- EXERCISE DATA -

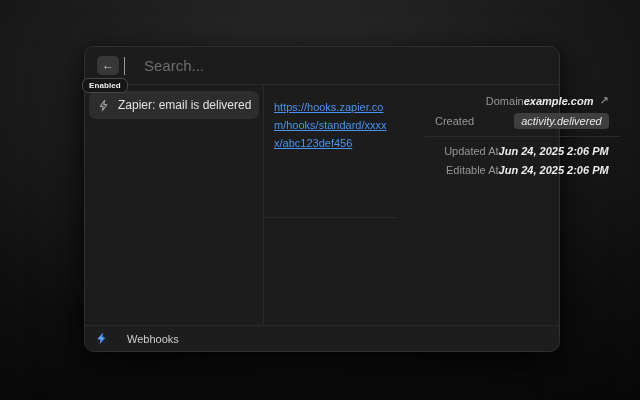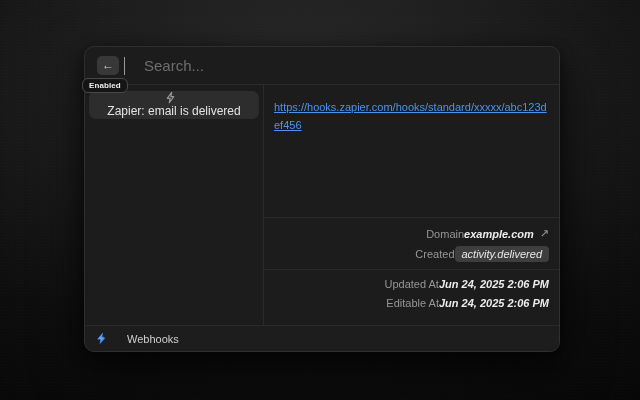--- a/index.html
+++ b/index.html
@@ -94,39 +94,39 @@
     padding: 6px 4px;
   }
   .list-item {
     height: 28px;
     background: #2d2d2d;
     border-radius: 7px;
     display: flex;
     align-items: center;
     padding: 0 8px;
     cursor: pointer;
-    flex-direction: column;
   }
   .list-item .item-icon {
     width: 13px; height: 13px;
     margin-right: 8px;
     flex: 0 0 auto;
     display: inline-flex;
   }
   .list-item .item-label {
     color: #e3e3e3;
     font-size: 12px;
     white-space: nowrap;
   }
 
   .detail-pane {
     flex: 1;
     display: flex;
-    flex-direction: column;
+    flex-direction: row;
     min-width: 0;
+    gap: 28px;
   }
   .url-section {
     height: 133px;
     flex: 0 0 133px;
     border-bottom: 1px solid #2a2a2a;
     padding: 12px 10px;
   }
   .url-link {
     color: #4b93f0;
     font-size: 11px;
@@ -162,20 +162,21 @@
     color: #9a9a9a;
     font-size: 11px;
     font-weight: 400;
   }
   .tag {
     background: #3e3e3e;
     border-radius: 4px;
     padding: 2px 7px;
     font-weight: 400;
     color: #e9e9e9;
+    margin-left: 40px;
   }
   .cross {
     color: #a5a5a5;
     font-size: 12px;
     font-weight: 400;
   }
   .meta-divider {
     height: 1px;
     background: #2a2a2a;
     margin: 4px -10px 4px -10px;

- WHAT YOU WILL DO -
From the first line to the last, copy the listing above exactly and leave out the images.

- SOLUTION TO THIS EXERCISE -
--- a/index.html
+++ b/index.html
@@ -94,39 +94,39 @@
     padding: 6px 4px;
   }
   .list-item {
     height: 28px;
     background: #2d2d2d;
     border-radius: 7px;
     display: flex;
     align-items: center;
     padding: 0 8px;
     cursor: pointer;
-    flex-direction: column;
   }
   .list-item .item-icon {
     width: 13px; height: 13px;
     margin-right: 8px;
     flex: 0 0 auto;
     display: inline-flex;
   }
   .list-item .item-label {
     color: #e3e3e3;
     font-size: 12px;
     white-space: nowrap;
   }
 
   .detail-pane {
     flex: 1;
     display: flex;
-    flex-direction: column;
+    flex-direction: row;
     min-width: 0;
+    gap: 28px;
   }
   .url-section {
     height: 133px;
     flex: 0 0 133px;
     border-bottom: 1px solid #2a2a2a;
     padding: 12px 10px;
   }
   .url-link {
     color: #4b93f0;
     font-size: 11px;
@@ -162,20 +162,21 @@
     color: #9a9a9a;
     font-size: 11px;
     font-weight: 400;
   }
   .tag {
     background: #3e3e3e;
     border-radius: 4px;
     padding: 2px 7px;
     font-weight: 400;
     color: #e9e9e9;
+    margin-left: 40px;
   }
   .cross {
     color: #a5a5a5;
     font-size: 12px;
     font-weight: 400;
   }
   .meta-divider {
     height: 1px;
     background: #2a2a2a;
     margin: 4px -10px 4px -10px;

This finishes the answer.